湊町の魚取神社が海を向いていない理由は明確に分かってはいませんが、湊川は漁港が現在の位置に移る前に漁港として使われてきたという事も理由のひとつだと言われています。湊川の持つ歴史にも思いを致すことができる場所です。

 

地蔵町・須々能神社

地蔵町の須々能神社
地蔵町の須々能神社

さらに南に下りて氷見駅の近く、地蔵町にある須々能神社です。神社の名前は能登半島の先端にある珠洲市の須須神社に由縁があるといわれています。須須神社の方を向いて建っていると言う方もいます。

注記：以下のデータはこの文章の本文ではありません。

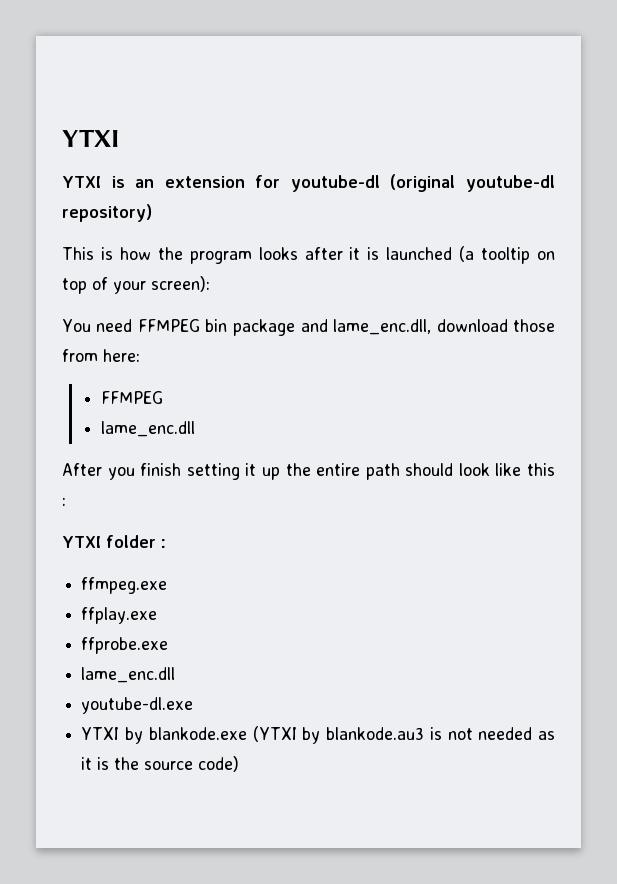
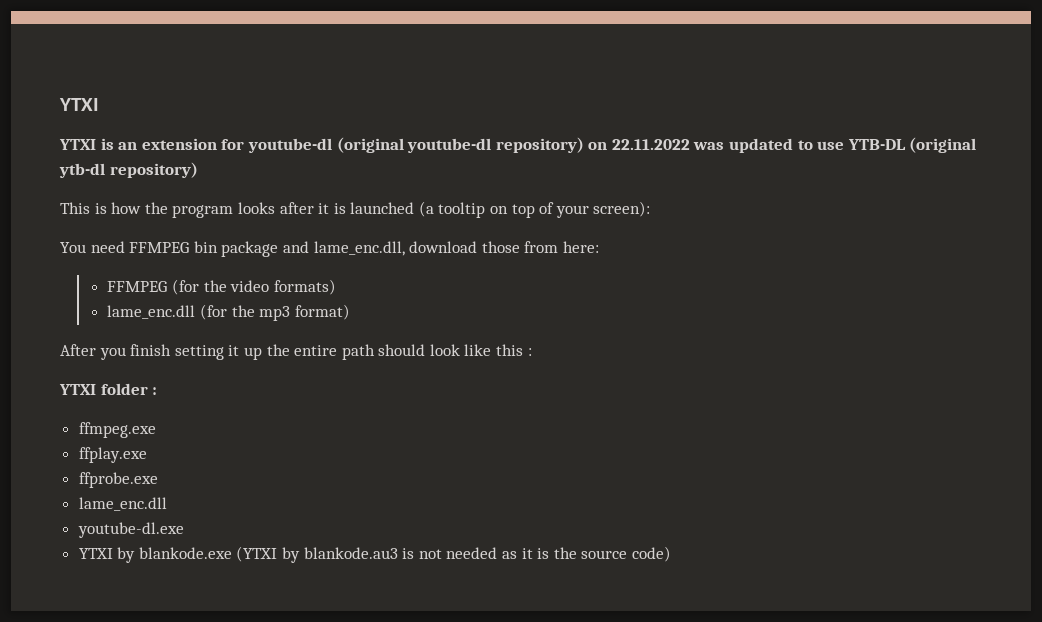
(152, 213) none -> [588,137,977,153] [59,162,198,178] on 22.11.2022 was updated to use YTB-DL (original ytb-dl repository)
[100,421,195,437] // lame_enc.dll -> [172,279,336,295] [107,304,350,321] (for the video formats) // lame_enc.dll (for the mp3 format)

この神社のたたずまいは個人的に大好きですね。昔の堤防が残っていて、砂浜に向かう路地が神社の横に通っている、昔からの漁師町の空気がそのまま残っています。

 

須々能神社と海との距離
須々能神社と海との距離

あたらしい道路と堤防ができたため少し海から遠くなりましたが、それでも海をまっすぐ見ながら建っています。

 

漁と毎日の信仰が結びついた氷見ならではの風景

 

今回は氷見市内の海沿いに建つ「魚取神社」のある風景をご紹介しました。今でもそれぞれの漁師町を見守り、大漁と漁の安全を願う場所として立ち続けている魚取神社に注目して氷見の町並みを歩いてみると、漁師町としての氷見の風景がまた違ったかたちで見えてきます。

集落や町によってそのたたずまいは少しずつ違っていますので、一度肌で感じてみてください。